BillingBench

RCM Staffing Calculator

The RCM Staffing Calculator recommends billing and revenue cycle staff ratios for independent practices based on monthly claim volume, specialty, payer mix complexity, and outsourcing model. Output is benchmarked against MGMA Physician Practice staffing norms, which report billing FTE per physician by specialty and practice size.
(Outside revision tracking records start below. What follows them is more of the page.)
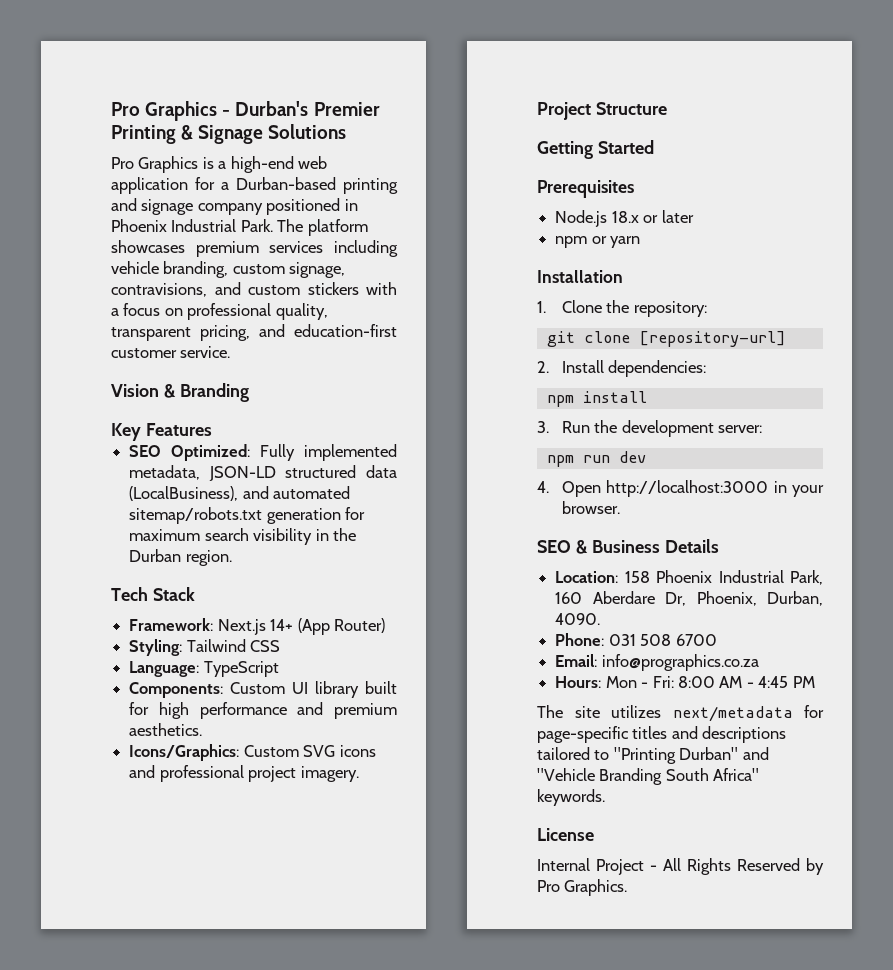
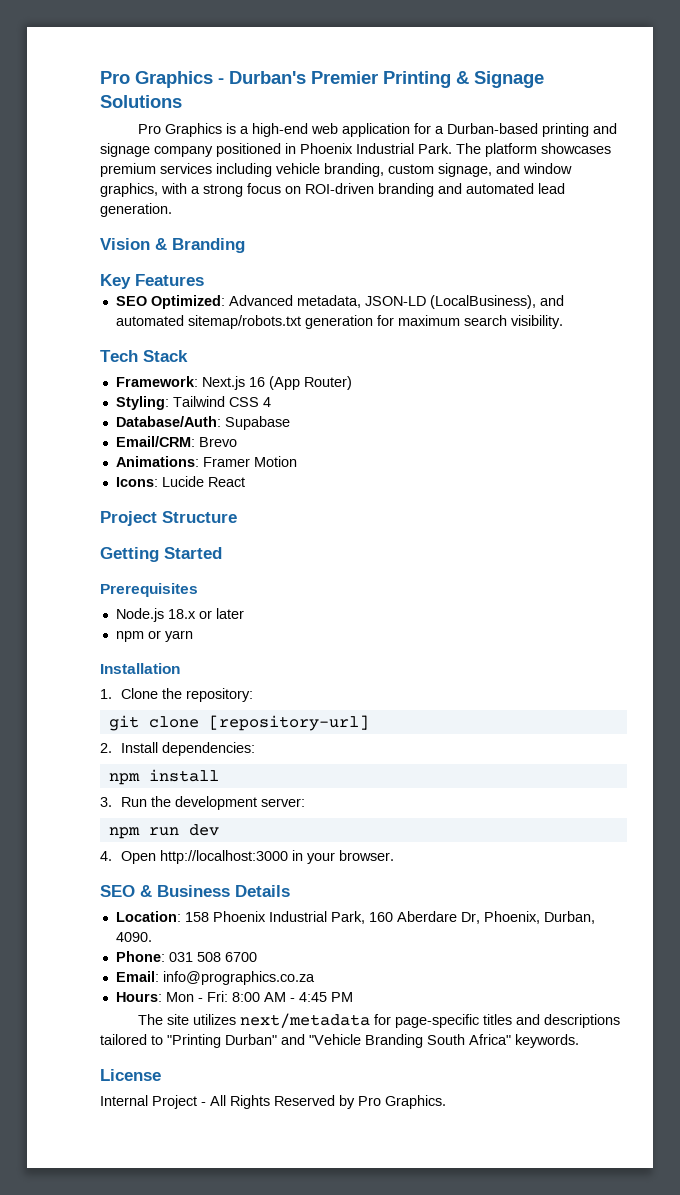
- The platform showcases premium services including vehicle branding, custom signage, contravisions, and custom stickers with a focus on professional quality, transparent pricing, and education-first customer service.
+ The platform showcases premium services including vehicle branding, custom signage, and window graphics, with a strong focus on ROI-driven branding and automated lead generation.
- SEO Optimized: Fully implemented metadata, JSON-LD structured data (LocalBusiness), and automated sitemap/robots.txt generation for maximum search visibility in the Durban region.
+ SEO Optimized: Advanced metadata, JSON-LD (LocalBusiness), and automated sitemap/robots.txt generation for maximum search visibility.
- Framework: Next.js 14+ (App Router)
+ Framework: Next.js 16 (App Router)
- Styling: Tailwind CSS
- Language: TypeScript
- Components: Custom UI library built for high performance and premium aesthetics.
- Icons/Graphics: Custom SVG icons and professional project imagery.
+ Styling: Tailwind CSS 4
+ Database/Auth: Supabase
+ Email/CRM: Brevo
+ Animations: Framer Motion
+ Icons: Lucide React

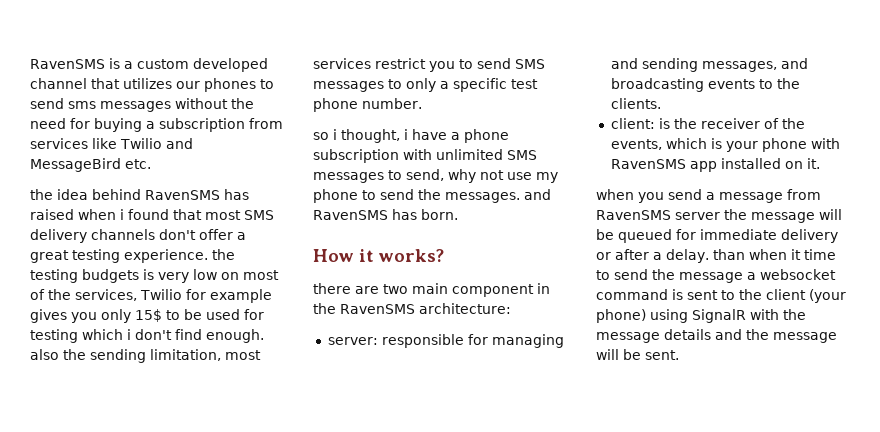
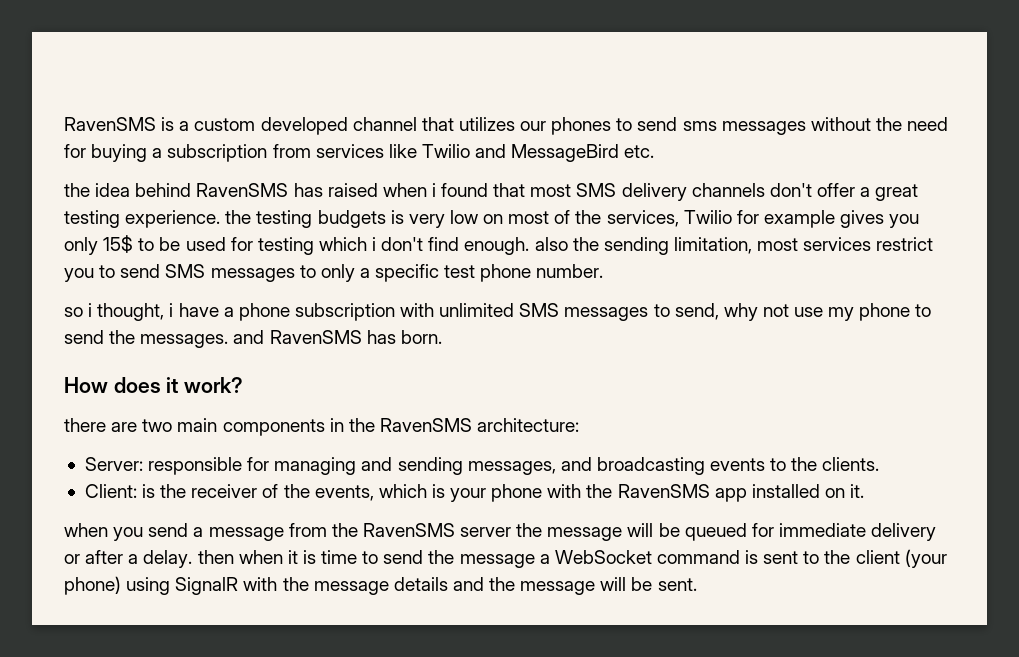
- How it works?
+ How does it work?
- there are two main component in the RavenSMS architecture:
+ there are two main components in the RavenSMS architecture:
- server: responsible for managing and sending messages, and broadcasting events to the clients.
+ Server: responsible for managing and sending messages, and broadcasting events to the clients.
- client: is the receiver of the events, which is your phone with RavenSMS app installed on it.
+ Client: is the receiver of the events, which is your phone with the RavenSMS app installed on it.
- when you send a message from RavenSMS server the message will be queued for immediate delivery or after a delay. than when it time to send the message a websocket command is sent to the client (your phone) using SignalR with the message details and the message will be sent.
+ when you send a message from the RavenSMS server the message will be queued for immediate delivery or after a delay. then when it is time to send the message a WebSocket command is sent to the client (your phone) using SignalR with the message details and the message will be sent.

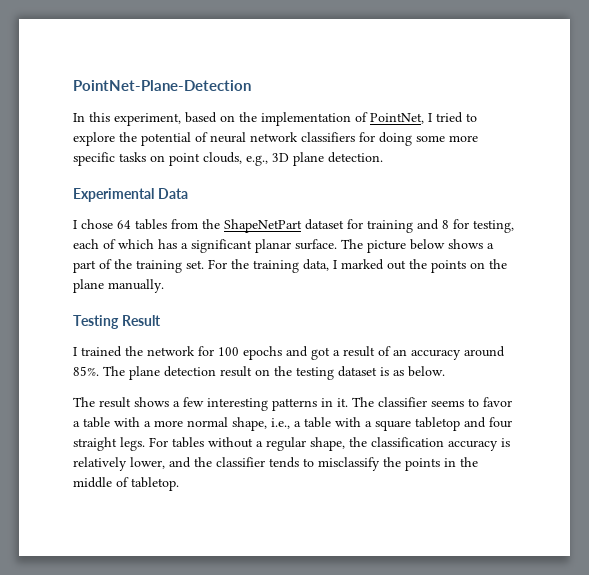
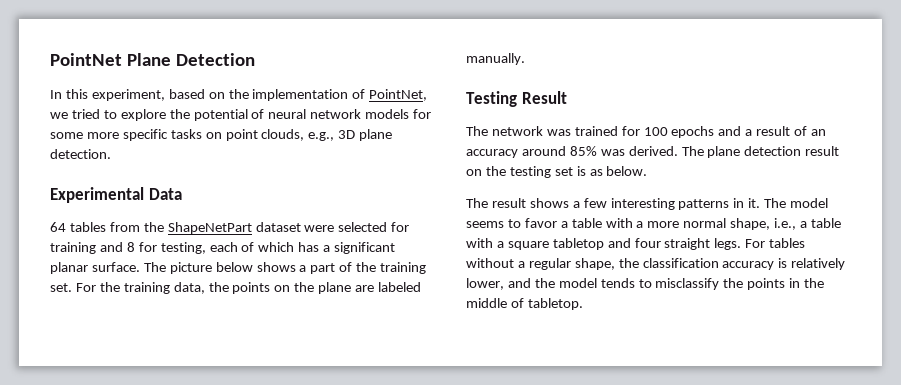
- PointNet-Plane-Detection
+ PointNet Plane Detection
- In this experiment, based on the implementation of PointNet, I tried to explore the potential of neural network classifiers for doing some more specific tasks on point clouds, e.g., 3D plane detection.
+ In this experiment, based on the implementation of PointNet, we tried to explore the potential of neural network models for some more specific tasks on point clouds, e.g., 3D plane detection.
- I chose 64 tables from the ShapeNetPart dataset for training and 8 for testing, each of which has a significant planar surface.
+ 64 tables from the ShapeNetPart dataset were selected for training and 8 for testing, each of which has a significant planar surface.
- For the training data, I marked out the points on the plane manually.
+ For the training data, the points on the plane are labeled manually.
- I trained the network for 100 epochs and got a result of an accuracy around 85%.
+ The network was trained for 100 epochs and a result of an accuracy around 85% was derived.
- The plane detection result on the testing dataset is as below.
+ The plane detection result on the testing set is as below.
- The classifier seems to favor a table with a more normal shape, i.e., a table with a square tabletop and four straight legs.
+ The model seems to favor a table with a more normal shape, i.e., a table with a square tabletop and four straight legs.
- For tables without a regular shape, the classification accuracy is relatively lower, and the classifier tends to misclassify the points in the middle of tabletop.
+ For tables without a regular shape, the classification accuracy is relatively lower, and the model tends to misclassify the points in the middle of tabletop.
MGMA staffing benchmarks: the median billing staff ratio for independent practices is 0.5–0.7 FTE per physician for practices using in-house billing. Specialties with high prior authorization burden (orthopedics, cardiology, oncology, behavioral health) typically require 0.7–1.2 FTE per physician. High-volume primary care practices using a clearinghouse with strong auto-posting can often operate at 0.4 FTE per physician. Practices with denial rates above 10% typically require additional FTE allocated to denial follow-up and appeals — approximately 0.1–0.2 additional FTE per physician for every 5 percentage points of denial rate above benchmark.

The calculator separates front-end FTE (eligibility, prior authorization, charge entry) from back-end FTE (payment posting, denial follow-up, AR management) and from management FTE (billing manager, coding oversight). Undestaffing the denial follow-up function is the most common staffing error — it directly drives AR days upward as claims age without action.